Advocacy of woman’s rights, and the fight against the stigma of aids, are often topics for her literary work.  Her latest play about Aids, titled Vukani!, has been performed for American audiences and has just finished a run at the Artscape Theatre. “The Aids cure involving a virgin rape is a myth; cruel and evil,” Says Magona of the powerful play, “The performance is centred around the sexual abuse of women and children; and restorative justice.  My dream, when writing the play, was that troops of amateur actors would be trained and unleashed on the entire country to go perform it – in different languages, as the occasion demanded– accompanied by trained personnel who would then field questions. Yes, there would be a Q&A at the end of each performance.”   

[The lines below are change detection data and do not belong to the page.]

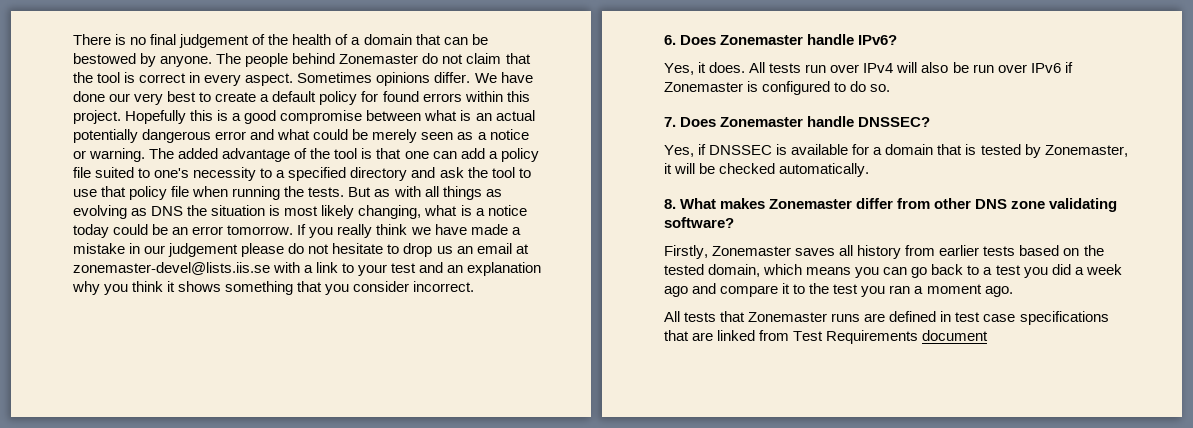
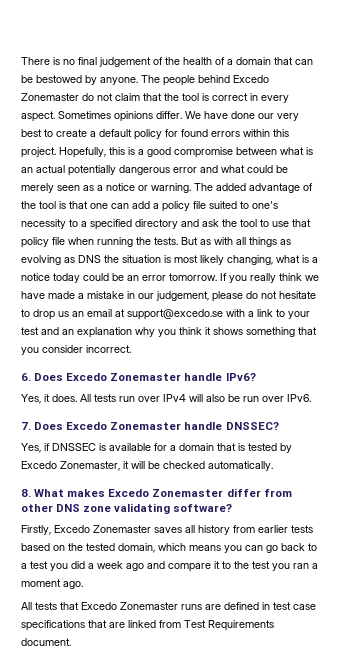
(336, 58) none -> [233,75,269,83] Excedo
[125,110,187,124] Hopefully -> [59,147,106,158] Hopefully,
[168,243,239,257] judgement -> [156,291,209,301] judgement,
[73,262,270,275] zonemaster-devel@lists.iis.se -> [127,309,223,320] support@excedo.se
(717, 40) none -> [66,373,108,381] Excedo
[1030,62,1073,73] [664,81,891,95] IPv6 if Zonemaster is configured to do so. -> [287,394,311,402] IPv6.
(717, 122) none -> [66,422,108,430] Excedo
(1041, 151) none -> [21,461,57,469] Excedo
(766, 203) none -> [108,489,150,497] Excedo
(708, 252) none -> [54,525,90,533] Excedo
(746, 316) none -> [81,602,117,610] Excedo
[922,330,989,341] document -> [21,638,71,646] document.

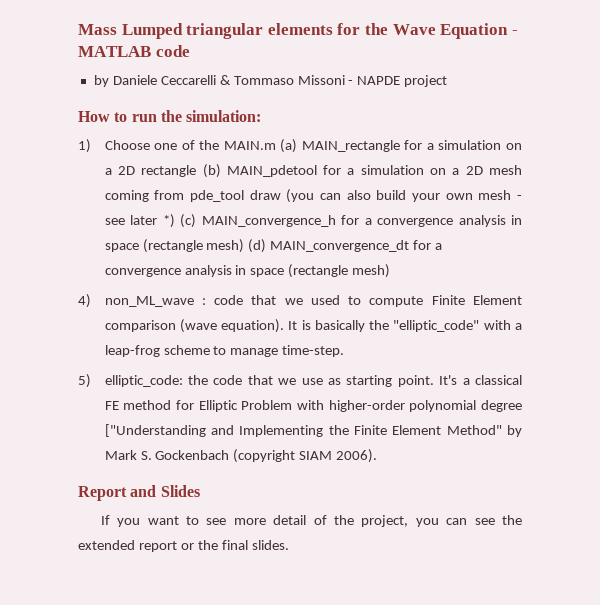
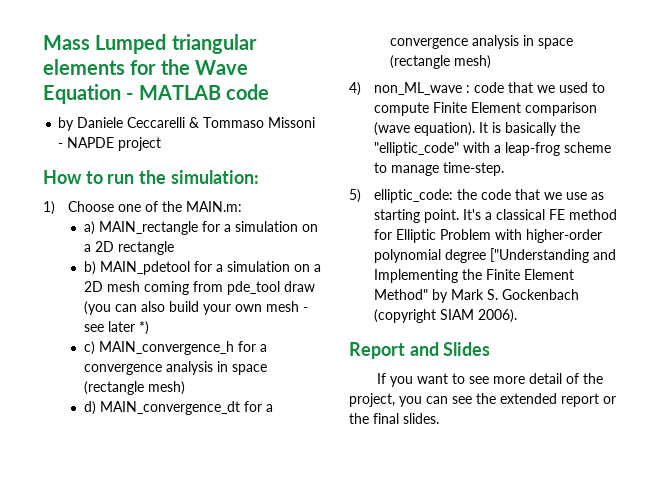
[223,139,298,153] MAIN.m (a) -> [186,201,243,212] [83,221,95,235] MAIN.m: // a)
[202,164,221,178] (b) -> [83,261,96,275] // b)
[180,214,197,228] (c) -> [83,341,95,355] // c)
[248,239,267,253] (d) -> [83,401,96,415] // d)

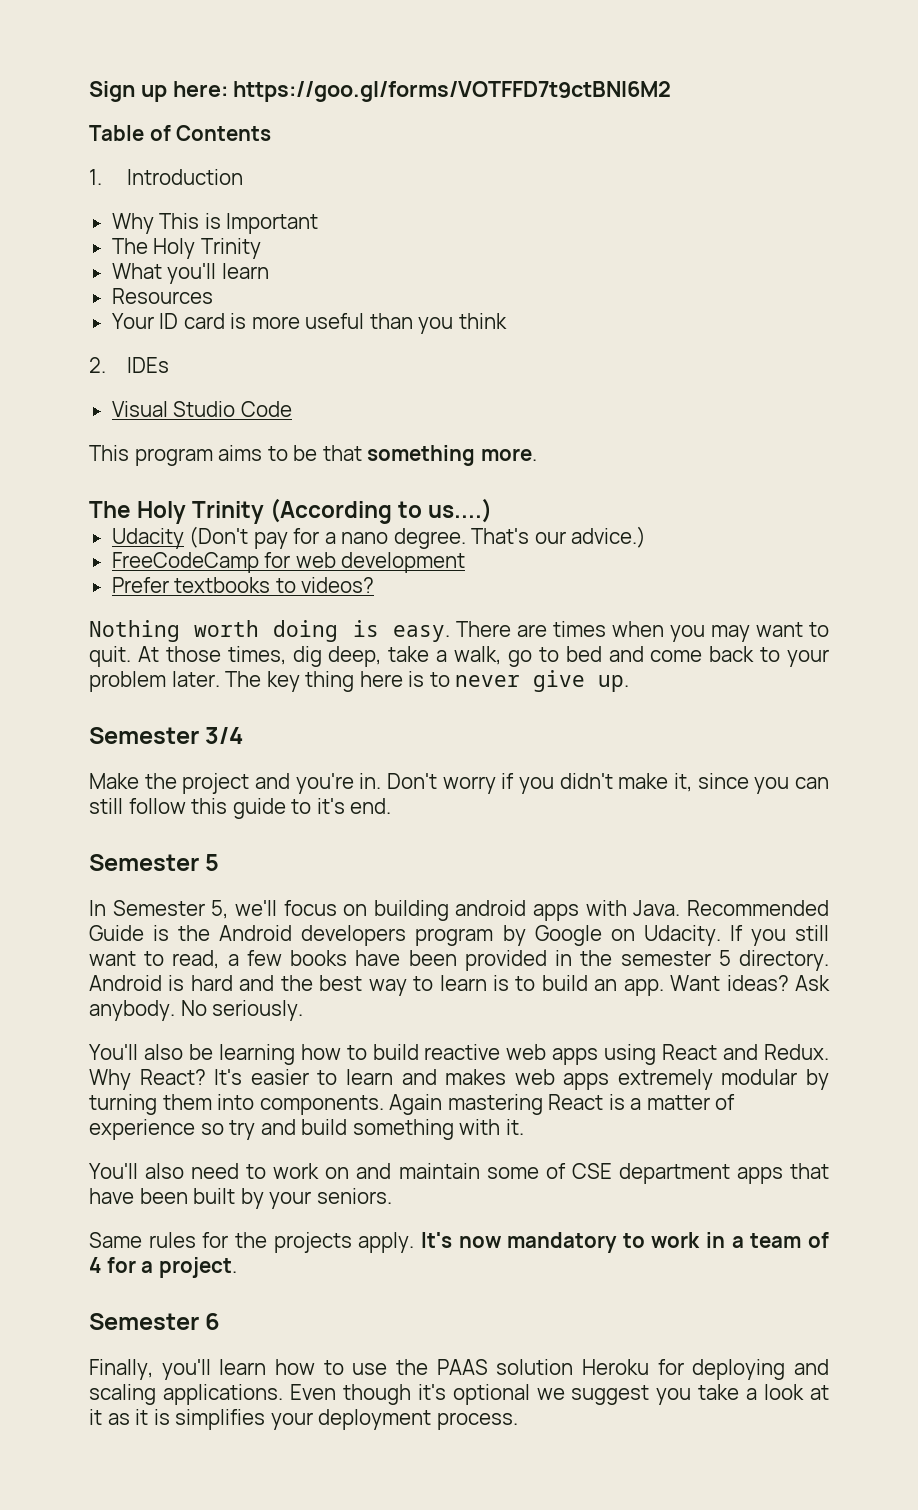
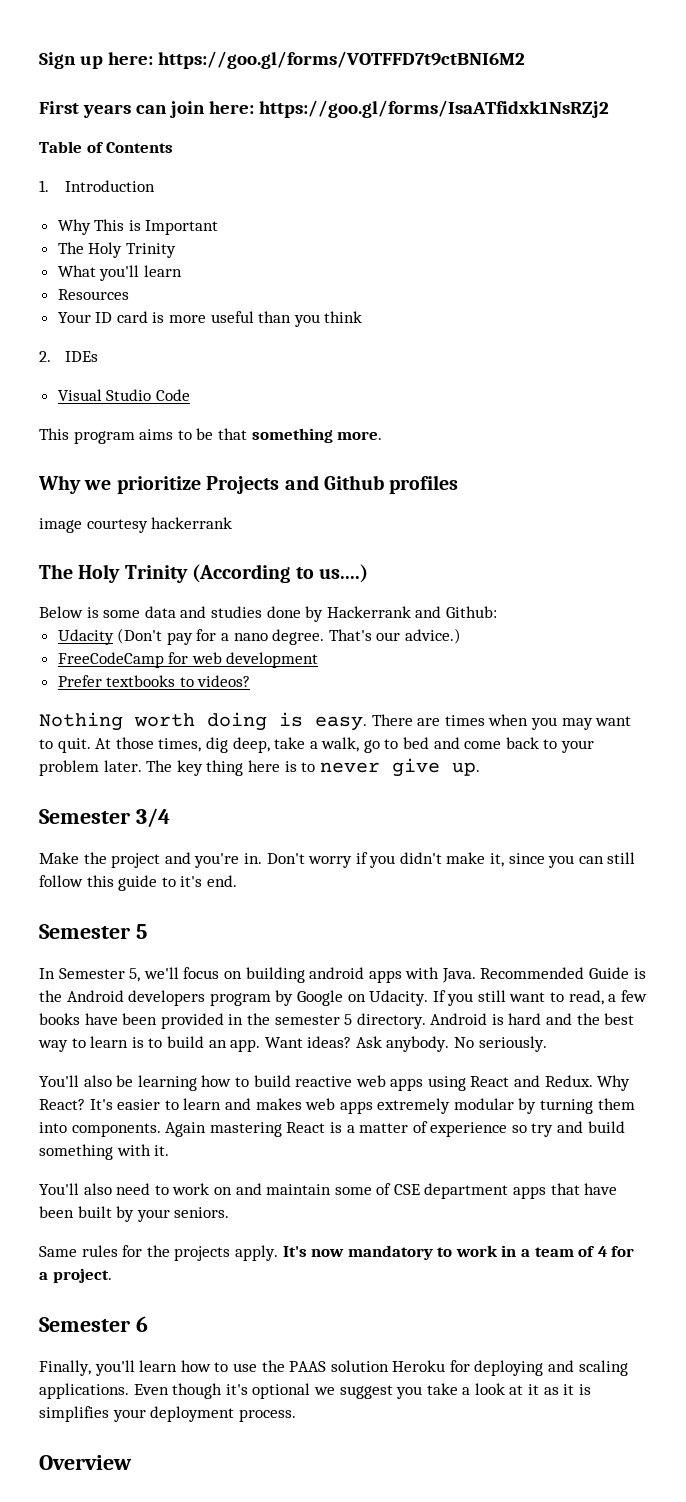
(672, 91) none -> [39,100,609,118] // First years can join here: https://goo.gl/forms/IsaATfidxk1NsRZj2
(537, 454) none -> [38,475,459,494] [39,517,233,533] // Why we prioritize Projects and Github profiles // image courtesy hackerrank
(493, 510) none -> [39,606,497,622] // Below is some data and studies done by Hackerrank and Github:
(518, 1421) none -> [39,1455,132,1470] // Overview

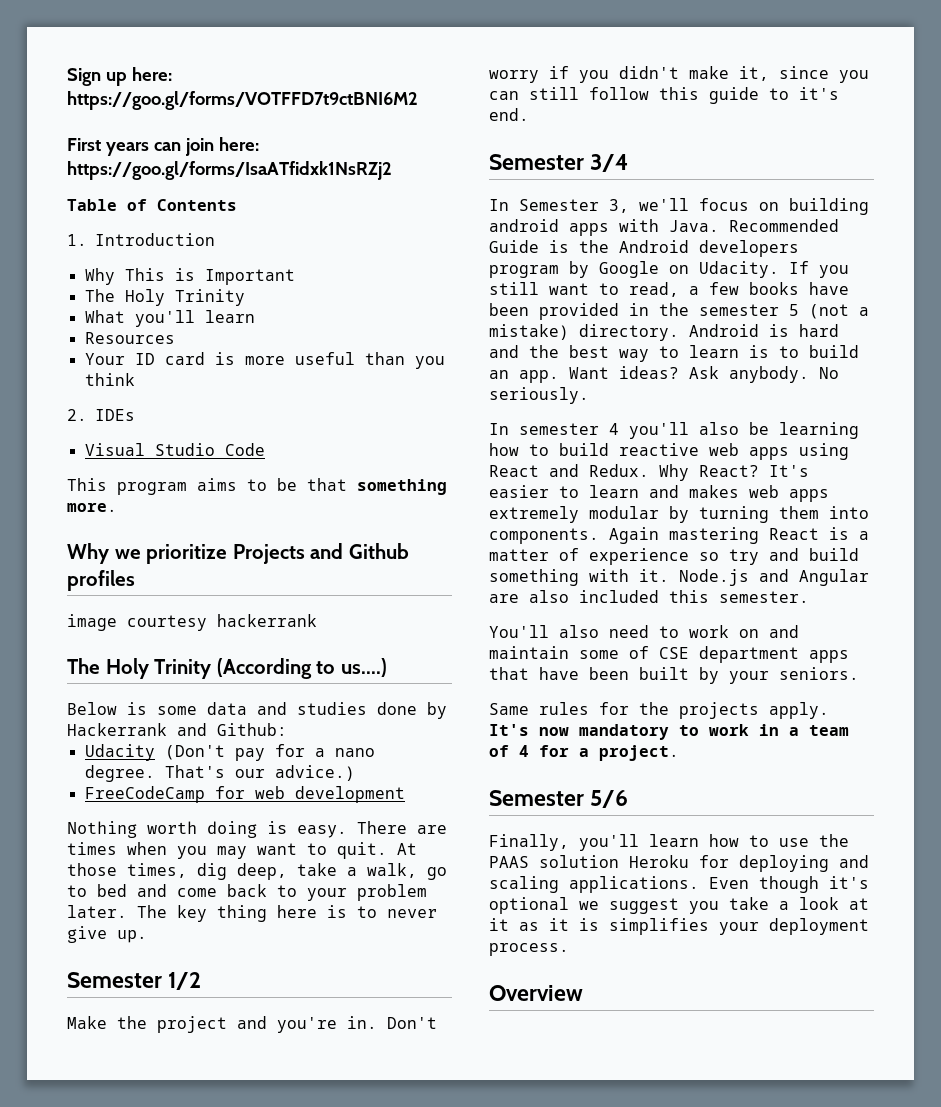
[57,675,251,687] // Prefer textbooks to videos? -> (405, 794) none
[135,808,170,828] 3/4 -> [168,972,202,990] 1/2
[135,924,147,939] 5 -> [590,154,629,172] 3/4
[129,968,141,982] 5, -> [609,199,629,213] 3,
(353, 1019) none -> [809,304,869,319] [489,324,569,340] (not a mistake)
[39,1075,79,1087] You'll -> [489,422,689,439] In semester 4 you'll
(170, 1150) none -> [679,569,869,586] [489,590,809,603] Node.js and Angular are also included this semester.
[135,1316,148,1332] 6 -> [590,790,629,808] 5/6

Despite all Magona’s experience, and the bulk of work that she has achieved to date, she admits that she still gets the jitters watching actors playing out her words. “It’s terrifying,” she says, “Some things don’t come out quite the way you envisaged them. But then again, others come out much better than you hoped.  In the latter case, the writer is both transported and humbled. It’s just such a huge compliment for others to take one’s work so seriously that they would want to perform it.”

It is when Magona facilitates one of her many writers’ workshops that her true passion and commitment towards creating future generations of writers shines through.   During the months we spent with her she tirelessly listened to wonky proposals, thread-bare story lines, and dubious character sketches; patiently coaxing and guiding the bright-eyed young writers’ garbled thinking into evocative prose filled with unforgettable characters.  Her enthusiasm is contagious.  Few writers left her tutoring uninspired.

The very skilled and productive songwriter, Paul Simon, once wrote, “If you want to be a writer; you don’t know how or when.  Find a quite place.  Use a humble pen.”  What’s Magona’s advice for aspiring writers?  “Proceed as though you are already published,” she smiles, “Believe and go ahead – just write. You may surprise yourself; and the world.” Magona herself has no particular ritual that sets her creative juices free and gets her writing, “Just the knowledge that time is against me, as it is against all living things, is enough,” She says, “I am scared of “Time Up” coming before I have written all I could have written.  I can’t think of a better way to spend the rest of my life!”

Magona is currently writing Anglican Archbishop Emeritus Ndungane’s biography.  She’s also a motivational speaker and event MC, utilizing her creative talents to inform, challenge and inspire her audience on topics such as Reconciliation, Living the South African Dream, Living in Awareness.